> [EXERCISE REQUIREMENTS] Filter this material down to the lines that hold "borders", copying each one.
[DATA SECTION — start]
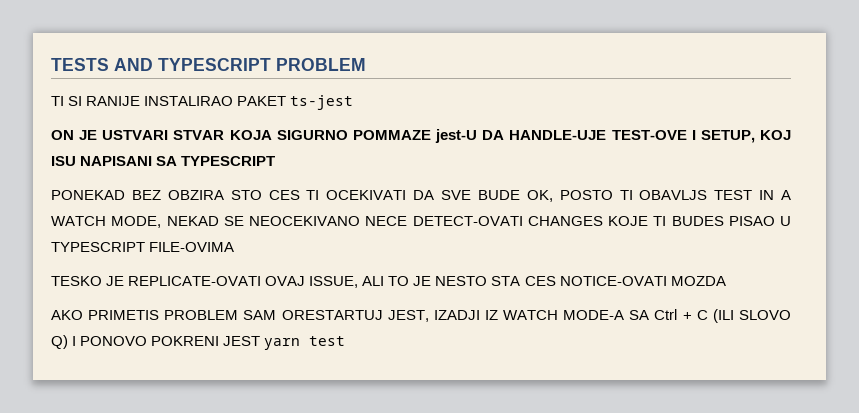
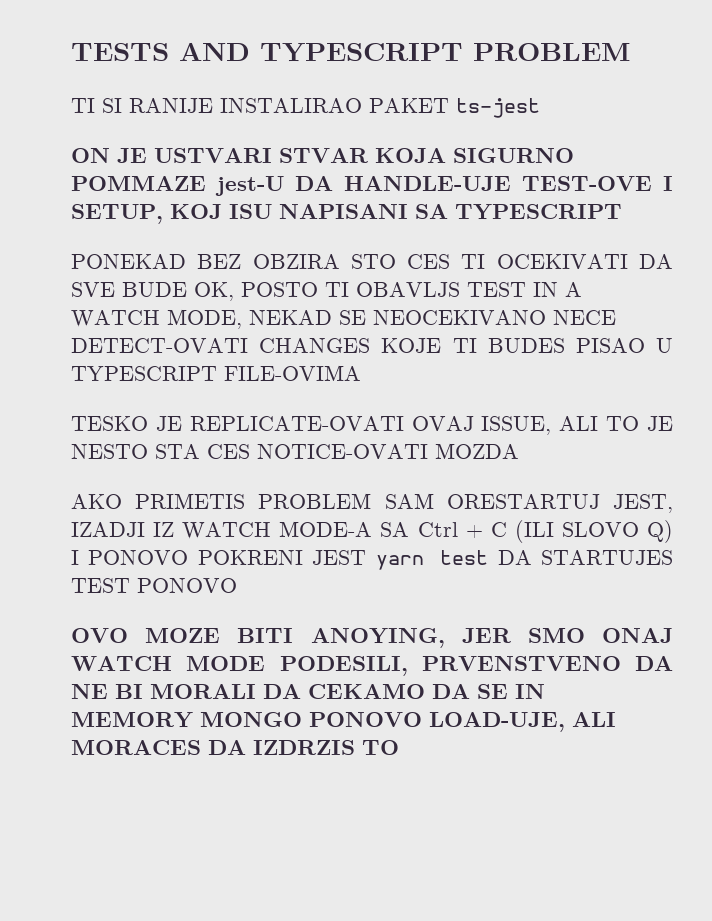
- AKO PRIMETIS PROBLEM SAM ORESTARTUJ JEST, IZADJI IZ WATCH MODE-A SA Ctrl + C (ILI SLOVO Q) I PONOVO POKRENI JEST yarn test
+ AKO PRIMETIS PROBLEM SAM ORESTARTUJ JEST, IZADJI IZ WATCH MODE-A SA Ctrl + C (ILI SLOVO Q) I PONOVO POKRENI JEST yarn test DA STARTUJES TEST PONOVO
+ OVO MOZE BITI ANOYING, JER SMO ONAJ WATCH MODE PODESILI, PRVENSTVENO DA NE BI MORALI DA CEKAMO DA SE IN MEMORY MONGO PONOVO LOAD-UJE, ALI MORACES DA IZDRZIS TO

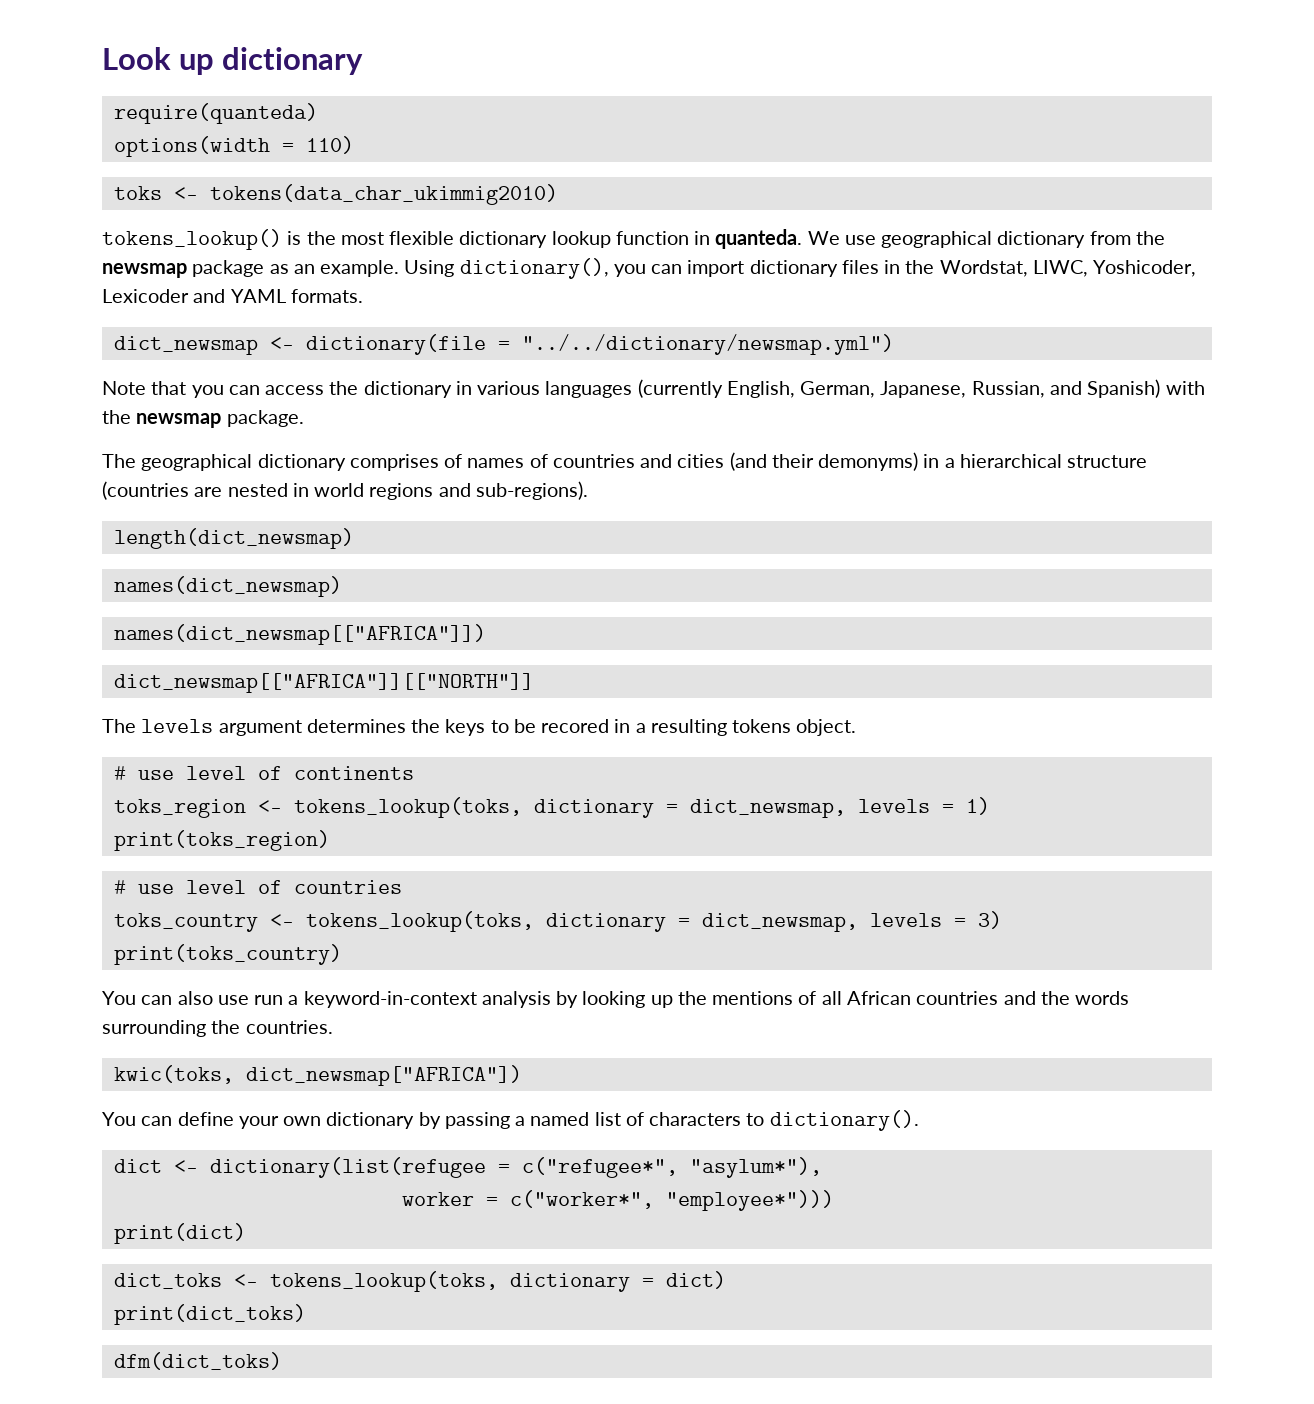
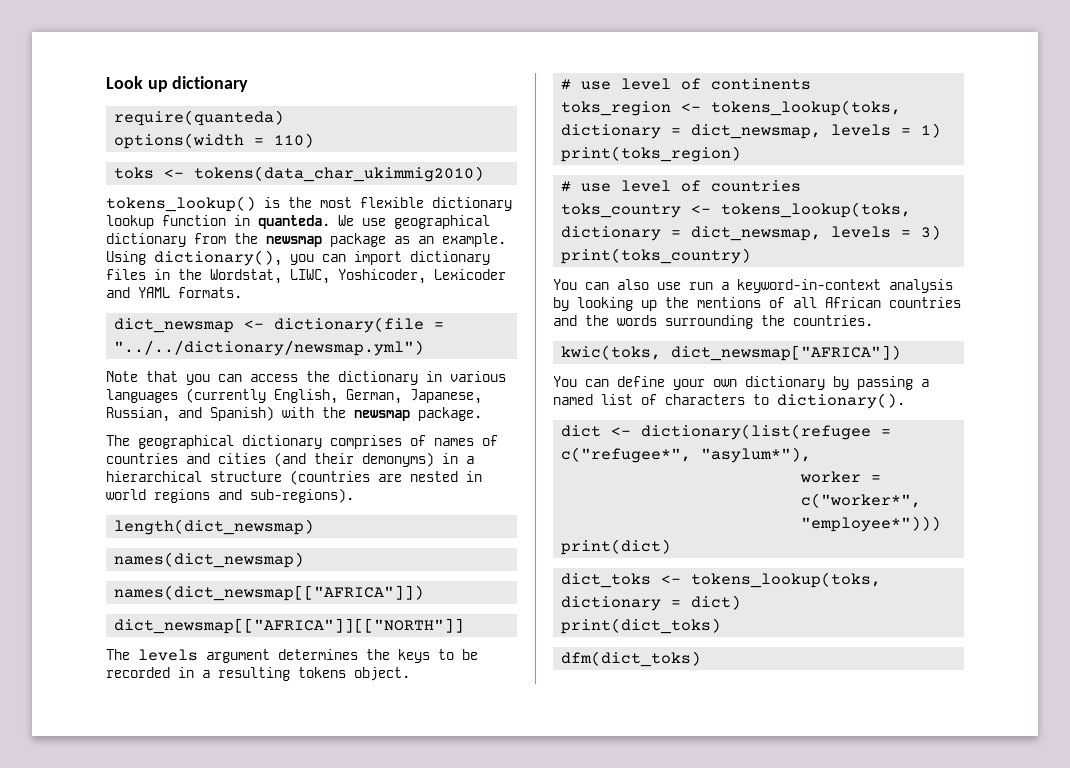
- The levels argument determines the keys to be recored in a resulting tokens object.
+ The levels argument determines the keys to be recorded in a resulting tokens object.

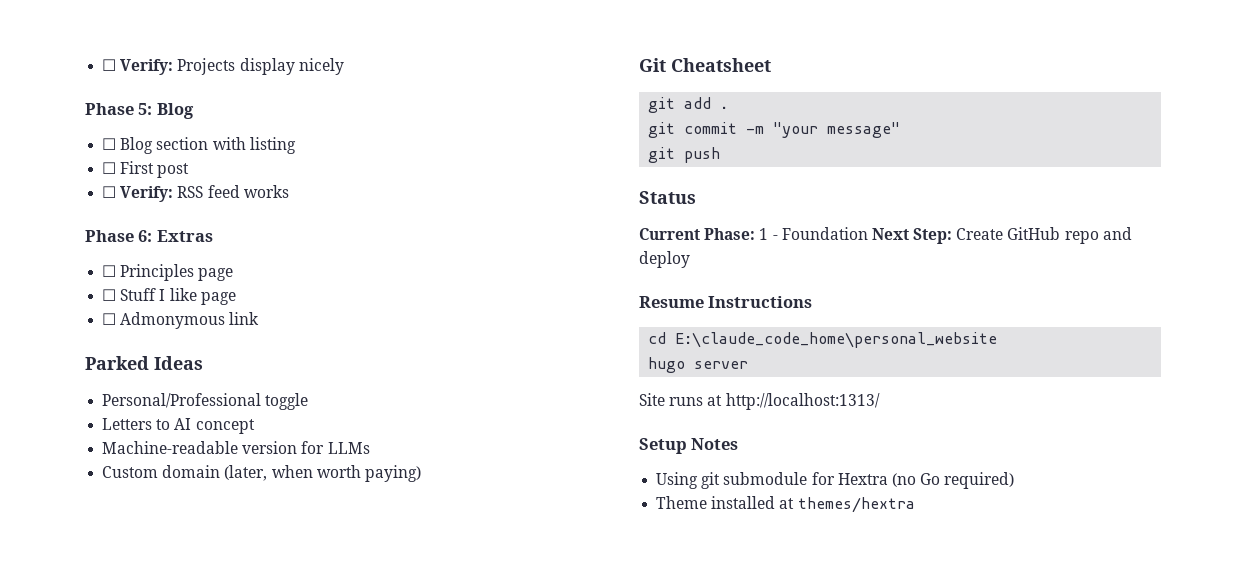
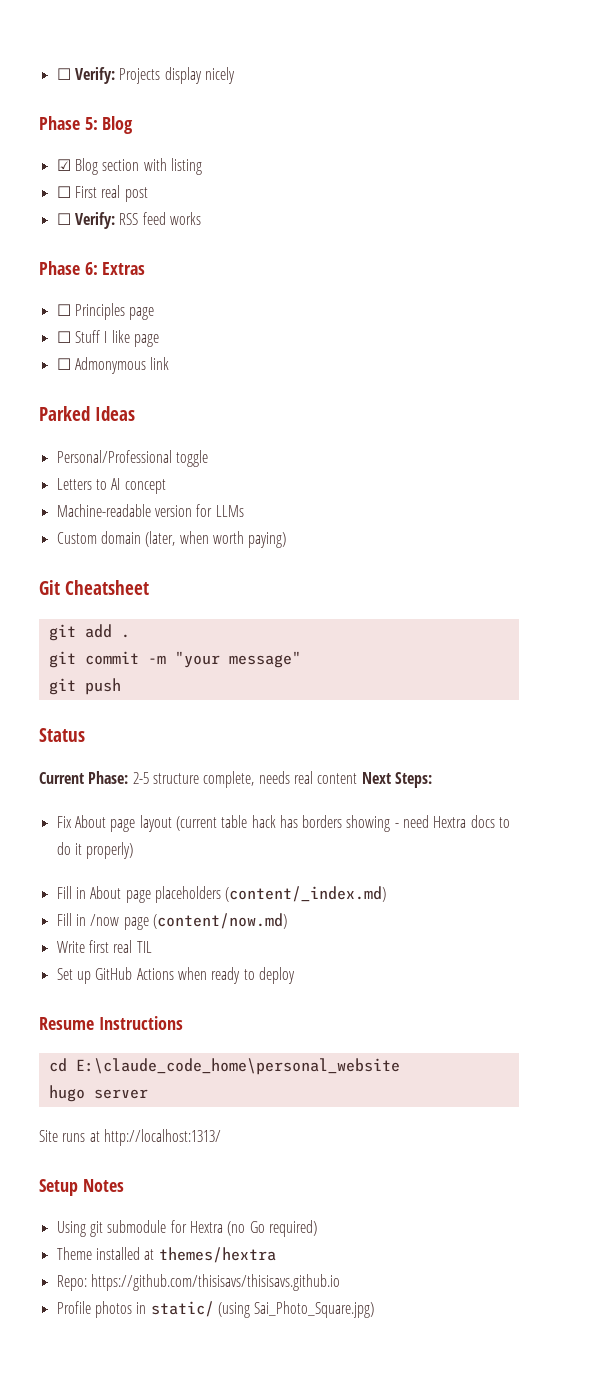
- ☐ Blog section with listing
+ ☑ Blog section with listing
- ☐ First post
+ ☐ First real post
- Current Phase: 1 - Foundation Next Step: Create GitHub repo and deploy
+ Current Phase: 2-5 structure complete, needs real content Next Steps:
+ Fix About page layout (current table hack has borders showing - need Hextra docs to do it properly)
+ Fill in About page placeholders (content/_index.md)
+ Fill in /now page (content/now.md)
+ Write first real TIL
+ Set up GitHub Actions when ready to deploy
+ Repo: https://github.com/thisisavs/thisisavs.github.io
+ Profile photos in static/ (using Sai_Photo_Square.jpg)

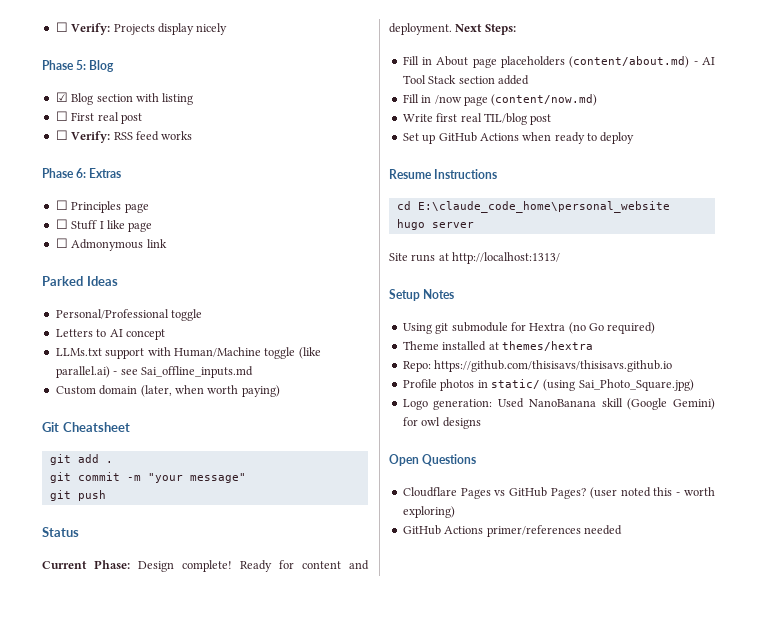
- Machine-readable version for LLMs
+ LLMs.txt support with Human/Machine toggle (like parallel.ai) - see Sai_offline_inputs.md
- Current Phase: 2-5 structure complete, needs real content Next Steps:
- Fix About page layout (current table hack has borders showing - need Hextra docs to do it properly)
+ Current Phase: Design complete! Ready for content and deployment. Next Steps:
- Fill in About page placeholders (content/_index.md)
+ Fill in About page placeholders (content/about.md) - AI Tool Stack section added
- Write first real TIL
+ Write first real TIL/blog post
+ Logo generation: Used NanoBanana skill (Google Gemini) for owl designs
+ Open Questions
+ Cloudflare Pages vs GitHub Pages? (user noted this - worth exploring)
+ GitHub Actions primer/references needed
[DATA SECTION — finish]
> [OUTPUT OF THE TASK]
+ Fix About page layout (current table hack has borders showing - need Hextra docs to do it properly)
- Fix About page layout (current table hack has borders showing - need Hextra docs to do it properly)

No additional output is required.